▸ **Exercise goal**: The required output is a verbatim transcription of the listing, pictures excluded.
BEGIN Excerpted records
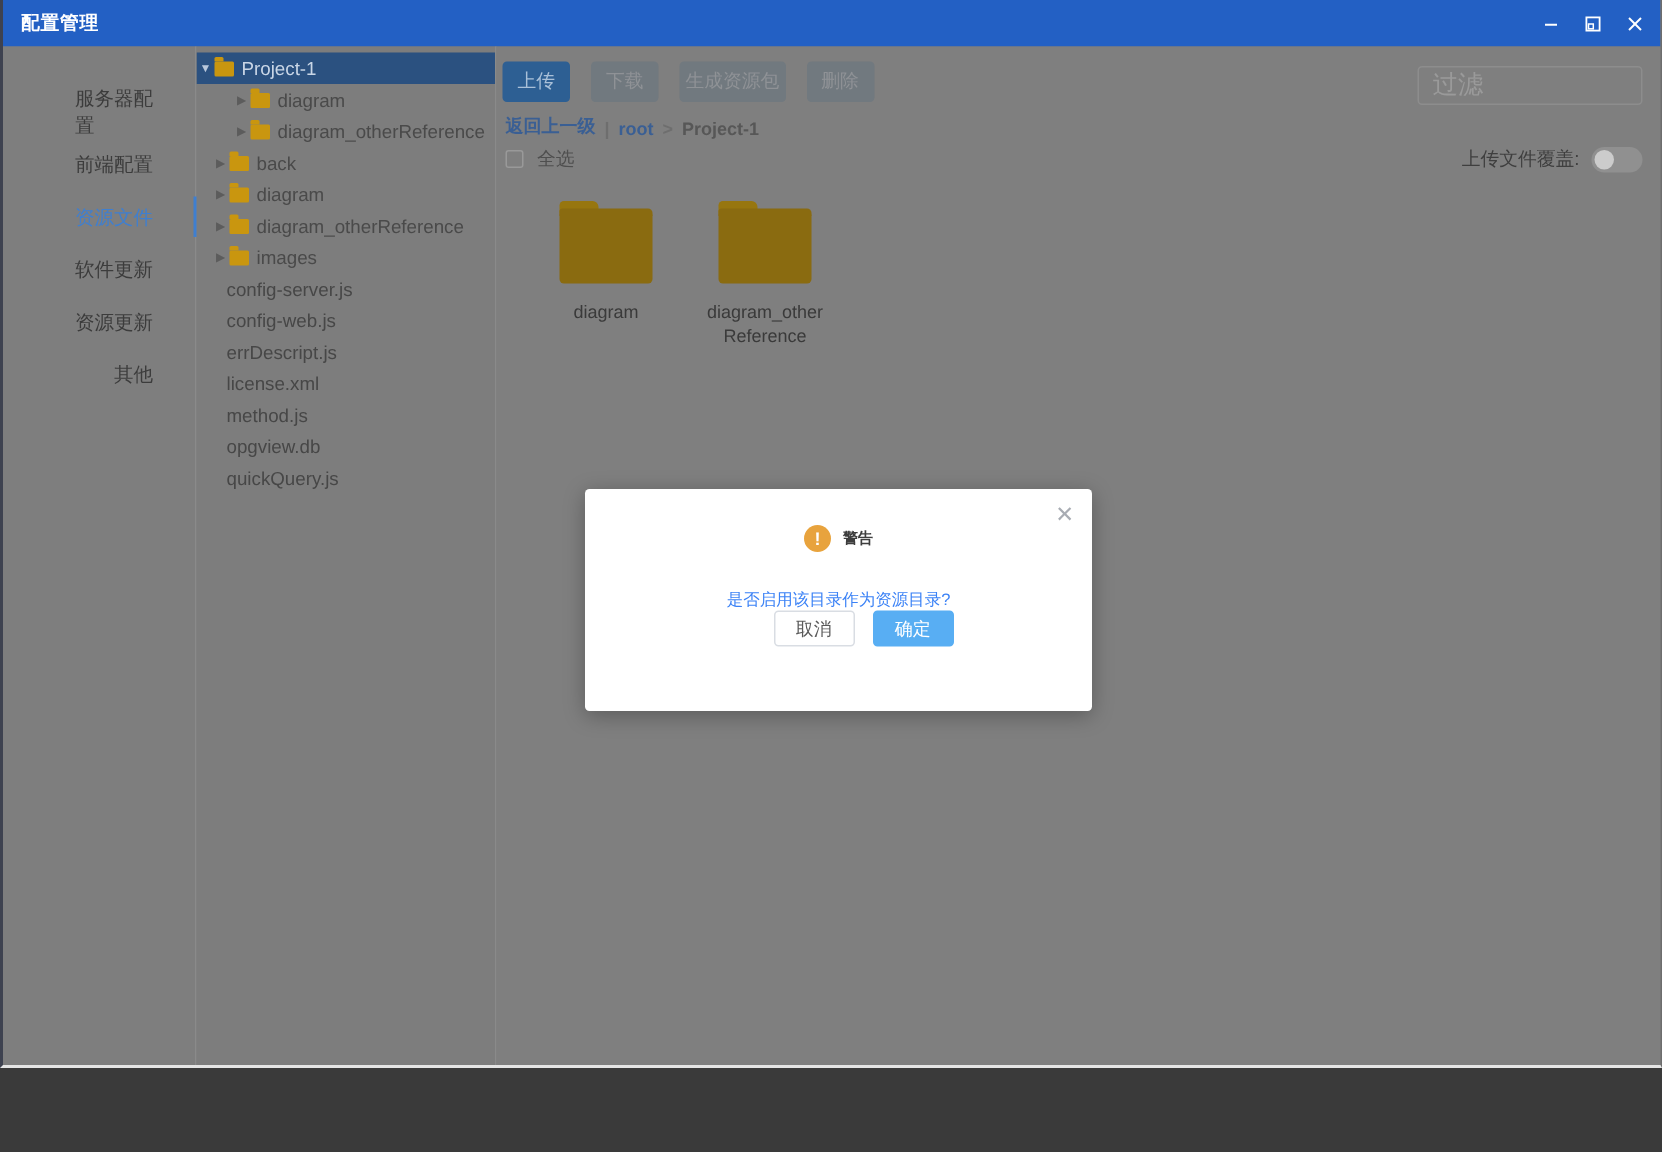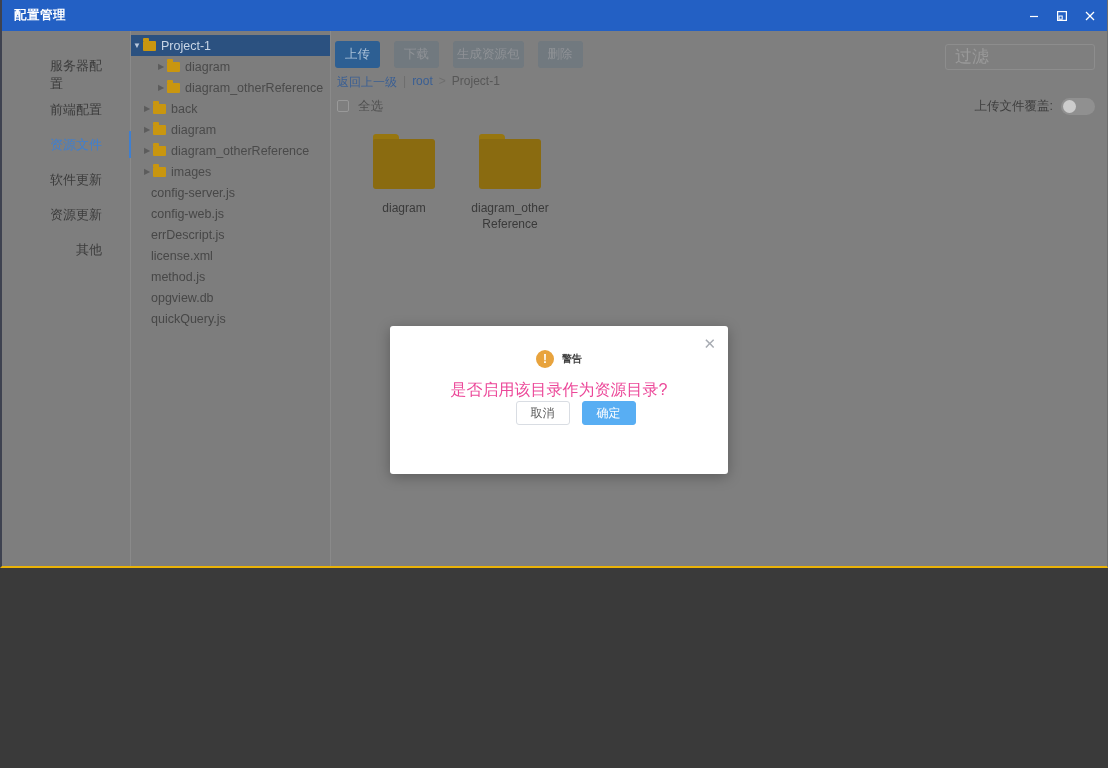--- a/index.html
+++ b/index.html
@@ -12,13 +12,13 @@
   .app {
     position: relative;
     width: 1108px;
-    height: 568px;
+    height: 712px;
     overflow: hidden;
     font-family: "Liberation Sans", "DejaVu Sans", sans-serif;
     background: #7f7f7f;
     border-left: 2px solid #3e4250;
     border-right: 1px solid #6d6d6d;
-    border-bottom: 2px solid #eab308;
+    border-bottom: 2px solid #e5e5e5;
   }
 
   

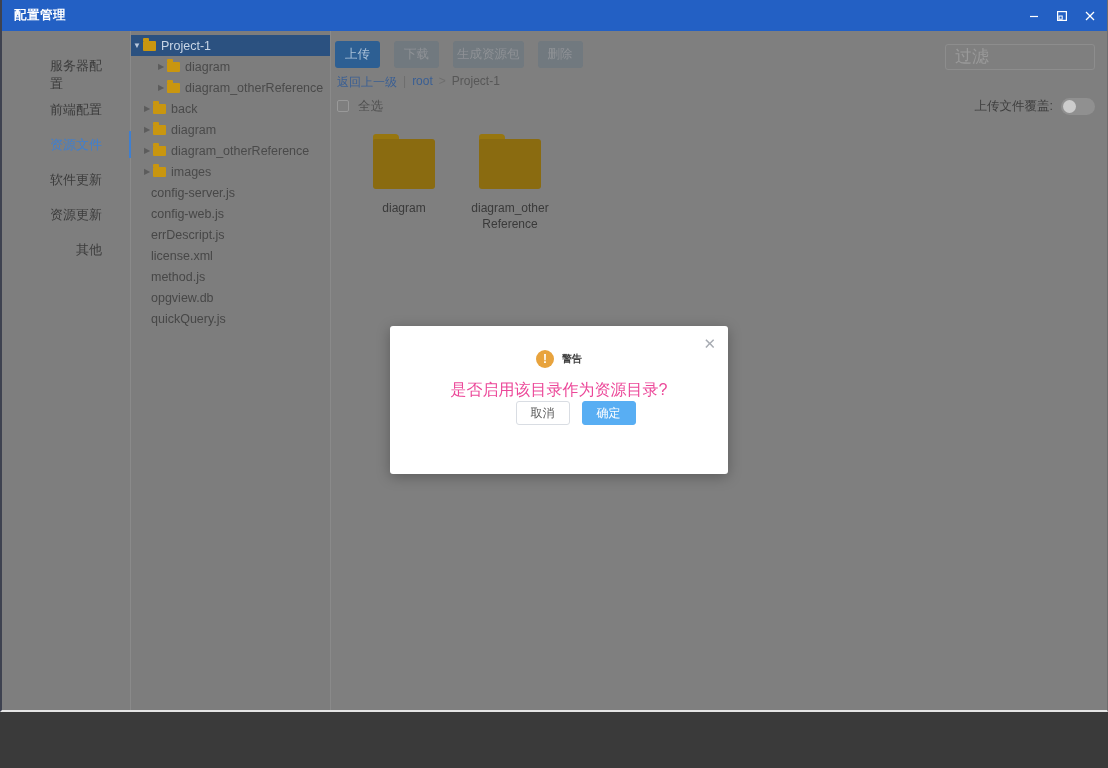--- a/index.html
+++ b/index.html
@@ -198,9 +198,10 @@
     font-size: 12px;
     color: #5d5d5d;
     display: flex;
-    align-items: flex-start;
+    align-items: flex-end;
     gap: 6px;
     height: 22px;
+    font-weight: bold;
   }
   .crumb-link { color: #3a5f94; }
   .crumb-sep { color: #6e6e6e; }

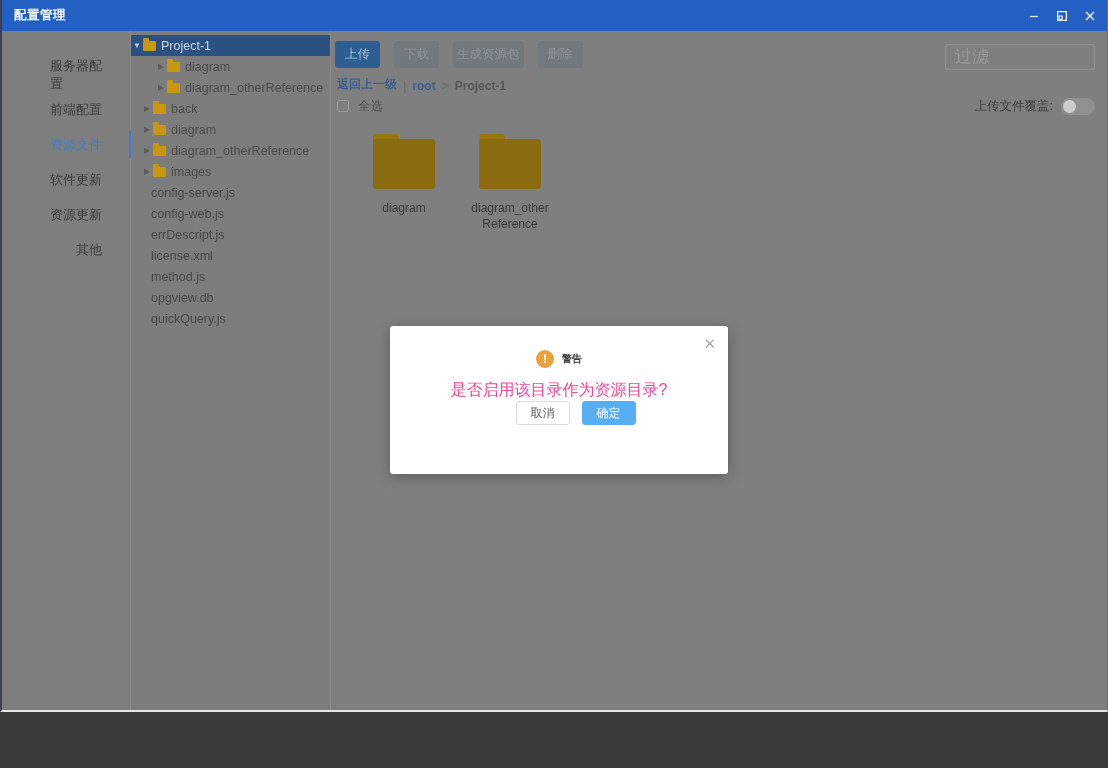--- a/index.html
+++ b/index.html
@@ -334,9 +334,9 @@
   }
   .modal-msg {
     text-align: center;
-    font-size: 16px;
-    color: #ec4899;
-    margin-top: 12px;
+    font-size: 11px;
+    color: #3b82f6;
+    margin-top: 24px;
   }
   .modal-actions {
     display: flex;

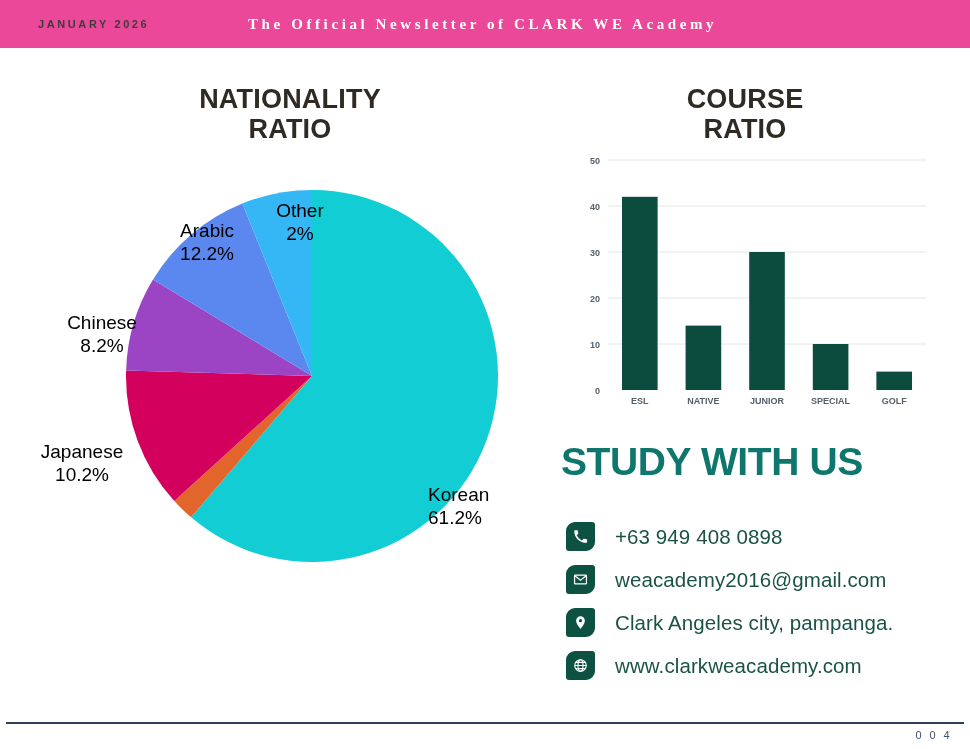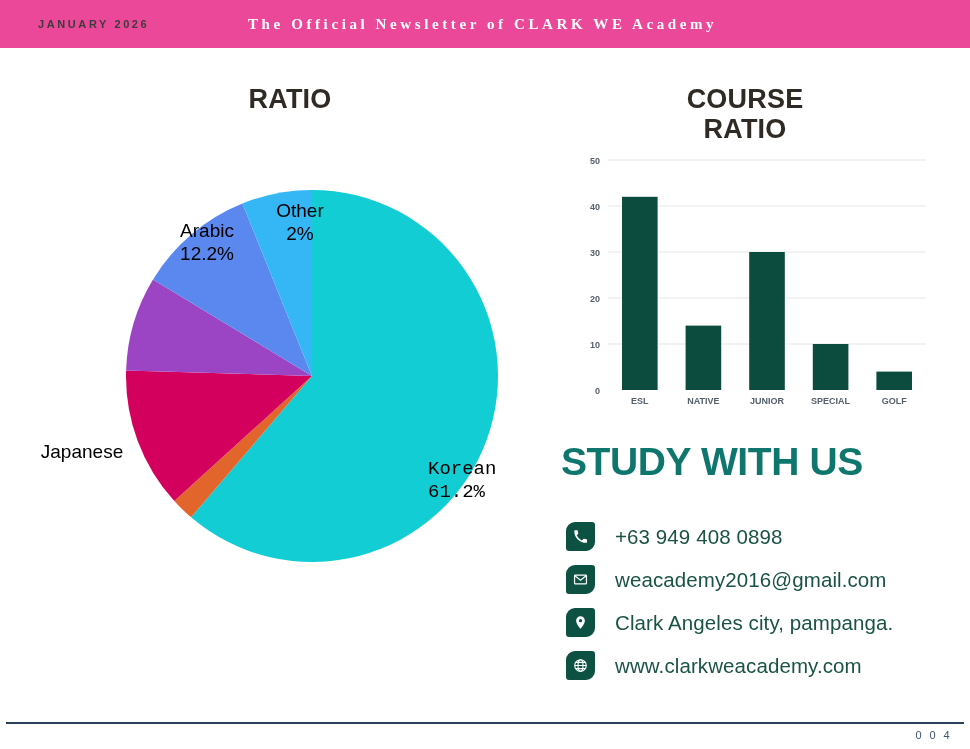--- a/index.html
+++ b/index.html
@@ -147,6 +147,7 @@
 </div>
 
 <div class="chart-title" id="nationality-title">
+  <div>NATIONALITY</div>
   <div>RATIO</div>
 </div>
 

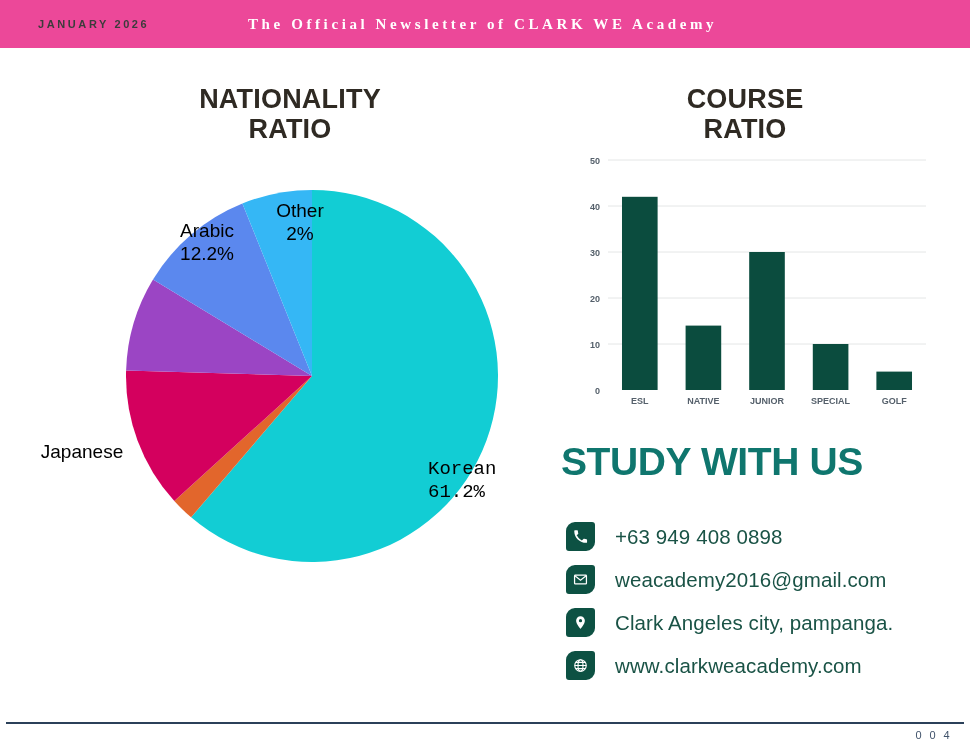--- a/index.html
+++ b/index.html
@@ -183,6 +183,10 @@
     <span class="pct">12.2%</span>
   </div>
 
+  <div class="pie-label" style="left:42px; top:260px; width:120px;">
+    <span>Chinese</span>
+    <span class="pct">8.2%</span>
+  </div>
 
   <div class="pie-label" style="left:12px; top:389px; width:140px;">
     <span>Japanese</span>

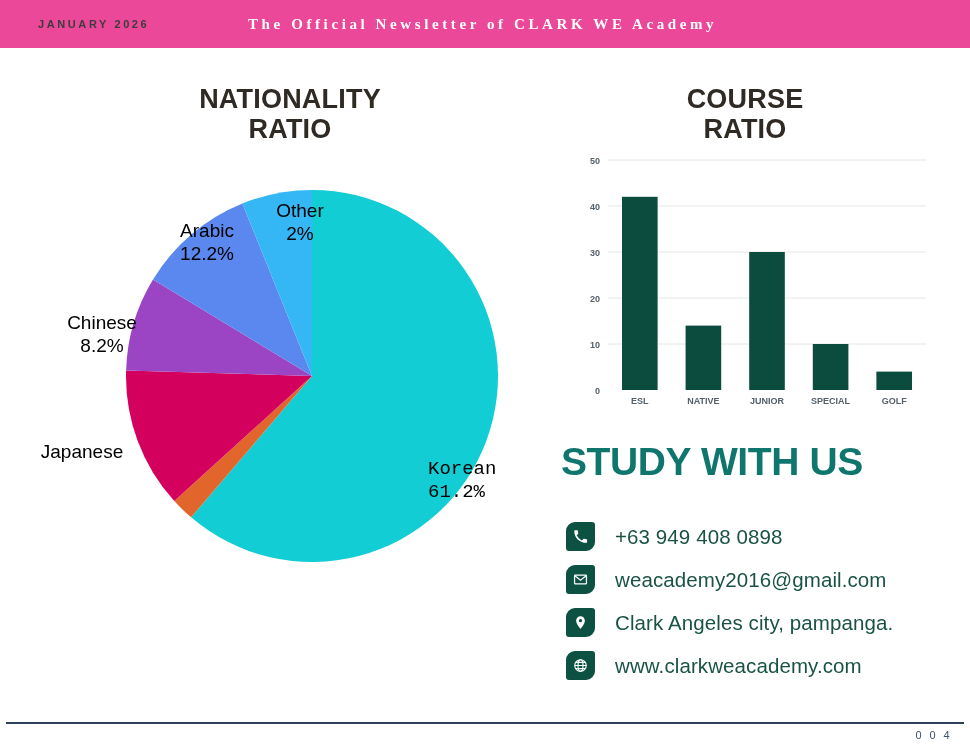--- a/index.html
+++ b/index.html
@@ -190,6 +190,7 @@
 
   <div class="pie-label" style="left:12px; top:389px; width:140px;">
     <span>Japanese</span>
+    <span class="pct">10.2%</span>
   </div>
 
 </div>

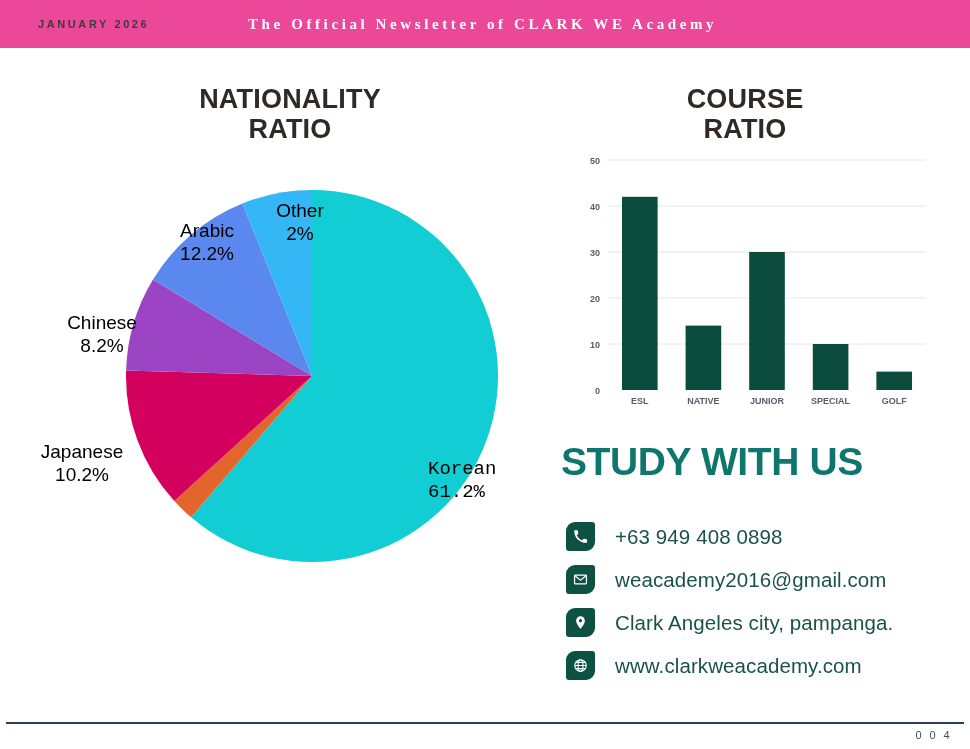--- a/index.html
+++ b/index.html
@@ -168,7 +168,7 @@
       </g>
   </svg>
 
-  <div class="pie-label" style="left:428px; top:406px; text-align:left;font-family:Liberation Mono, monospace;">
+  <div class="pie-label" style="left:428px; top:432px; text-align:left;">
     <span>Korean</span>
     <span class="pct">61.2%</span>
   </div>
END Excerpted records
▸ **Solved problem**:
--- a/index.html
+++ b/index.html
@@ -12,13 +12,13 @@
   .app {
     position: relative;
     width: 1108px;
-    height: 568px;
+    height: 712px;
     overflow: hidden;
     font-family: "Liberation Sans", "DejaVu Sans", sans-serif;
     background: #7f7f7f;
     border-left: 2px solid #3e4250;
     border-right: 1px solid #6d6d6d;
-    border-bottom: 2px solid #eab308;
+    border-bottom: 2px solid #e5e5e5;
   }
 
   

--- a/index.html
+++ b/index.html
@@ -198,9 +198,10 @@
     font-size: 12px;
     color: #5d5d5d;
     display: flex;
-    align-items: flex-start;
+    align-items: flex-end;
     gap: 6px;
     height: 22px;
+    font-weight: bold;
   }
   .crumb-link { color: #3a5f94; }
   .crumb-sep { color: #6e6e6e; }

--- a/index.html
+++ b/index.html
@@ -334,9 +334,9 @@
   }
   .modal-msg {
     text-align: center;
-    font-size: 16px;
-    color: #ec4899;
-    margin-top: 12px;
+    font-size: 11px;
+    color: #3b82f6;
+    margin-top: 24px;
   }
   .modal-actions {
     display: flex;

--- a/index.html
+++ b/index.html
@@ -147,6 +147,7 @@
 </div>
 
 <div class="chart-title" id="nationality-title">
+  <div>NATIONALITY</div>
   <div>RATIO</div>
 </div>
 

--- a/index.html
+++ b/index.html
@@ -183,6 +183,10 @@
     <span class="pct">12.2%</span>
   </div>
 
+  <div class="pie-label" style="left:42px; top:260px; width:120px;">
+    <span>Chinese</span>
+    <span class="pct">8.2%</span>
+  </div>
 
   <div class="pie-label" style="left:12px; top:389px; width:140px;">
     <span>Japanese</span>

--- a/index.html
+++ b/index.html
@@ -190,6 +190,7 @@
 
   <div class="pie-label" style="left:12px; top:389px; width:140px;">
     <span>Japanese</span>
+    <span class="pct">10.2%</span>
   </div>
 
 </div>

--- a/index.html
+++ b/index.html
@@ -168,7 +168,7 @@
       </g>
   </svg>
 
-  <div class="pie-label" style="left:428px; top:406px; text-align:left;font-family:Liberation Mono, monospace;">
+  <div class="pie-label" style="left:428px; top:432px; text-align:left;">
     <span>Korean</span>
     <span class="pct">61.2%</span>
   </div>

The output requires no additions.